Department of Dermatology, Venereology and Andrology, Faculty of Medicine, Assiut University, Assiut, Egypt.
Department of Obstetrics and Gynecology, Faculty of Medicine, Assiut University, Assiut, Egypt.
Reprod Health. 2017 Aug 30;14(1):108. doi: 10.1186/s12978-017-0371-9.
The existing literature is contradictory regarding effects of female genital mutilation/cutting (FGM/C) on sexual functions. The aim of this study was to explore the impact of type I and II FGM/C on sexual function of Egyptian women.
We recruited 197 cut women and 197 control women from those visiting Assiut University hospitals for different reasons. We asked each woman to fill the Arabic female sexual function index (FSFI) (a self reported 19-item questionnaire assessing the main domains of female sexual function). Genital Examination was done to confirm the type of FGM.
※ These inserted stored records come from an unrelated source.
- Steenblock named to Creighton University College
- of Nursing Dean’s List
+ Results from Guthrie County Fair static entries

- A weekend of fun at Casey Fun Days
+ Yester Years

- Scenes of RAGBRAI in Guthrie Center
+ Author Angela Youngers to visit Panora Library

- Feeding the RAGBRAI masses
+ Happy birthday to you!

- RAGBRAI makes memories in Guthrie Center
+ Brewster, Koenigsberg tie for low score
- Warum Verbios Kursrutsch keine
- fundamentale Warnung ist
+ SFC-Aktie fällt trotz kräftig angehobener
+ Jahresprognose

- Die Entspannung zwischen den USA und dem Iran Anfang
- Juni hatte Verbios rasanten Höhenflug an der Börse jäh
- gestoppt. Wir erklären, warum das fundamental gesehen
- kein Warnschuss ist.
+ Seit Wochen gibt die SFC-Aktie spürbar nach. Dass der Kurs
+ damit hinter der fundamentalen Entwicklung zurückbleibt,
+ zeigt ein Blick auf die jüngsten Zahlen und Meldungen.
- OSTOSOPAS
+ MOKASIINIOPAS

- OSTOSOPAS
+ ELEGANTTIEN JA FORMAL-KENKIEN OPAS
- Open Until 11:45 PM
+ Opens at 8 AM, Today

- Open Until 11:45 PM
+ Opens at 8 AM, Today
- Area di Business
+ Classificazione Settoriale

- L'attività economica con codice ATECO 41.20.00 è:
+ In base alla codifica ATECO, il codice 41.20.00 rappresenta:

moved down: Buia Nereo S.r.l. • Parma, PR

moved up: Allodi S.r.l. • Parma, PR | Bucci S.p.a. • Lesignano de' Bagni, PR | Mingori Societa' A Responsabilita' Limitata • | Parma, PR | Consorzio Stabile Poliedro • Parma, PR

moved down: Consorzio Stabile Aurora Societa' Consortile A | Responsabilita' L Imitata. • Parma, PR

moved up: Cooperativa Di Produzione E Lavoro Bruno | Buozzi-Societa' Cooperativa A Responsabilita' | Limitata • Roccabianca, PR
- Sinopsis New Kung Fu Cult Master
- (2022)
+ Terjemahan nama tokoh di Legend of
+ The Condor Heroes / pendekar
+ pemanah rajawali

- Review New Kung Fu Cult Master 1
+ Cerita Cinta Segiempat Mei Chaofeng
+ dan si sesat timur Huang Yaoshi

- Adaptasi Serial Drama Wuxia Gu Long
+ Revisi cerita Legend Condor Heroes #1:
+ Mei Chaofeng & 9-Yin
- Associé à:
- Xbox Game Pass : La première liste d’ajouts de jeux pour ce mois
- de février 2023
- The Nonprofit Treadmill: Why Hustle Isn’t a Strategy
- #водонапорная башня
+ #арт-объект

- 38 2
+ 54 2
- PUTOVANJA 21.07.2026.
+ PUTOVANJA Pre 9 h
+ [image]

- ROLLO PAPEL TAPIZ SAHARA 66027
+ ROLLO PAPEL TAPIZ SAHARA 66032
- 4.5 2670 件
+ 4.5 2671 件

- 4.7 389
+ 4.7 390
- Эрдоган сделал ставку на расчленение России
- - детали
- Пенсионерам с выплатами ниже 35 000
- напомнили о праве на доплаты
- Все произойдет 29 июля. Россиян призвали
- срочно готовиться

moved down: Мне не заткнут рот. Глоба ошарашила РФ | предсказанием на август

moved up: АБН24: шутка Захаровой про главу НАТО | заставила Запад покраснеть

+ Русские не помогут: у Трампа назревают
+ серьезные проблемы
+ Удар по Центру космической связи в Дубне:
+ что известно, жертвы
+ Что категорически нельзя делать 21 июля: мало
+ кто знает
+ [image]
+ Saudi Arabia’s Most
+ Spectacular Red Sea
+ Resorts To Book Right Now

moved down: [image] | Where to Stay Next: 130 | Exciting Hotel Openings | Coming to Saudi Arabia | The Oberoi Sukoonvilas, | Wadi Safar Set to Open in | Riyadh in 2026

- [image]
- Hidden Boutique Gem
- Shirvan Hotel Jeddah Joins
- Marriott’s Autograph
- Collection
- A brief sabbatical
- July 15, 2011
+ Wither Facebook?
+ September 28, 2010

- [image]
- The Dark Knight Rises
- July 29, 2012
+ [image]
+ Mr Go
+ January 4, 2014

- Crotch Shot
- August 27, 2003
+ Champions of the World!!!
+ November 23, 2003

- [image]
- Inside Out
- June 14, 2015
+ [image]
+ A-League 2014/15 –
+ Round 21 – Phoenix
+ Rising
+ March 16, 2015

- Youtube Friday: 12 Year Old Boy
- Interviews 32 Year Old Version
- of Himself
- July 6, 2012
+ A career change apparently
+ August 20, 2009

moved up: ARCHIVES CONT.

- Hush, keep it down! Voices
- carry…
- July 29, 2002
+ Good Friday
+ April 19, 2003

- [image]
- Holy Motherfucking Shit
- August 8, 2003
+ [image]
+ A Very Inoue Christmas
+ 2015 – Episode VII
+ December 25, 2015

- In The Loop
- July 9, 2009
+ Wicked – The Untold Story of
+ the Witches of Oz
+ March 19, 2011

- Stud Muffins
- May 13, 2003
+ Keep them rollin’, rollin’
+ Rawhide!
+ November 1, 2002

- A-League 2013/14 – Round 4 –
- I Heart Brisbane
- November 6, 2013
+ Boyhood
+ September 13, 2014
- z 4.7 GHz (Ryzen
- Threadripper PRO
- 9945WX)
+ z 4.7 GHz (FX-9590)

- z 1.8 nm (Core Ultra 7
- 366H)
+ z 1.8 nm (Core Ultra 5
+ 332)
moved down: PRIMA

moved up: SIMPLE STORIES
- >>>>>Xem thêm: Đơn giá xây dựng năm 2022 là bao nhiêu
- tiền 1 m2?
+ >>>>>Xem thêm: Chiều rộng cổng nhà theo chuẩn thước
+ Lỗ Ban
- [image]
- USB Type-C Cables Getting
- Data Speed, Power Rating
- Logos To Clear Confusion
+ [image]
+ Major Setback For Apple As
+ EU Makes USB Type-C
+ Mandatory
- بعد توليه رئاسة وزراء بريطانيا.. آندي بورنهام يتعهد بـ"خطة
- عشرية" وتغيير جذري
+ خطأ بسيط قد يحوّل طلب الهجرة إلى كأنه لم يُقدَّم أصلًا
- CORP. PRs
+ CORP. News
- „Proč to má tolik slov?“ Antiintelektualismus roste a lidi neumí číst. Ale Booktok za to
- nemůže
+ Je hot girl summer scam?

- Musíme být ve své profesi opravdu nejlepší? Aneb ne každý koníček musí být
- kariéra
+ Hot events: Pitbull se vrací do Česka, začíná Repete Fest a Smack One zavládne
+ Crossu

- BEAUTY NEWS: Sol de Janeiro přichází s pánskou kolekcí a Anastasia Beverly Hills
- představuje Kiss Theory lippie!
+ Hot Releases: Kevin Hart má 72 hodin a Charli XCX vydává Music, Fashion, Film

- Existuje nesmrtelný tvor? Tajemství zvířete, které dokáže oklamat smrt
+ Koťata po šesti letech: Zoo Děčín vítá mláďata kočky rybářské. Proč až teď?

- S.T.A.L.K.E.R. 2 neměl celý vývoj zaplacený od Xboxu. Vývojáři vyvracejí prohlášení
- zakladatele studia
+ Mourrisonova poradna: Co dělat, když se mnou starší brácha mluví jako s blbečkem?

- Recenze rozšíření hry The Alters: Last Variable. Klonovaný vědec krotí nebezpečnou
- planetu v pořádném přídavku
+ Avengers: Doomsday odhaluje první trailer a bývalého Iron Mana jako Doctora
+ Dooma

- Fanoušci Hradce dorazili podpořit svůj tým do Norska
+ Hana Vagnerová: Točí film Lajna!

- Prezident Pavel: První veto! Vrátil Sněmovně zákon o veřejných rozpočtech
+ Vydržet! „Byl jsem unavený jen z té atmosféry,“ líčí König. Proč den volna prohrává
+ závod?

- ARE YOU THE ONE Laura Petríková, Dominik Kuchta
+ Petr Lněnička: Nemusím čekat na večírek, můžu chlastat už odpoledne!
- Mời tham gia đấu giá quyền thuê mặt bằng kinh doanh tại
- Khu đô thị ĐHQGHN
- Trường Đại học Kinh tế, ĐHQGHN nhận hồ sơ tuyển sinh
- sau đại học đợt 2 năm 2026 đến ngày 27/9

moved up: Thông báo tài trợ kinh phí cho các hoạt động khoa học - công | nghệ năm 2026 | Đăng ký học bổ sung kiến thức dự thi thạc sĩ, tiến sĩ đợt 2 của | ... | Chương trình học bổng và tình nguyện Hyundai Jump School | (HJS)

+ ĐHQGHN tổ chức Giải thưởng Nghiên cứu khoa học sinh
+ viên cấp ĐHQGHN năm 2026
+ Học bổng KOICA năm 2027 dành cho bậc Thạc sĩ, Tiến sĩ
Female sexual dysfunction (FSD) was found in 83.8% of FGM/C cases in contrast to 64.5% of the control. The total FSFI score in the FGM/C group (19.82 ± 7.1) was significantly lower than in the control group (23.34 ± 8.1). Concerning the types of FGM/C, type 73.6% of cases had type I and 26.4% had type II. Type I FGM/C was performed mainly by physicians (62.1%) while type II was performed mainly by midwives (44.4%). FSD was found in 83.4% of FGM/C I cases and in 84.6% of FGM/C II cases. There was no statistically significant difference between the two types of FGM/C as regards total and individual domain scores except for the pain domain. There were significantly lower total and individual domain scores in both FGM/C types except for the desire domain compared to control.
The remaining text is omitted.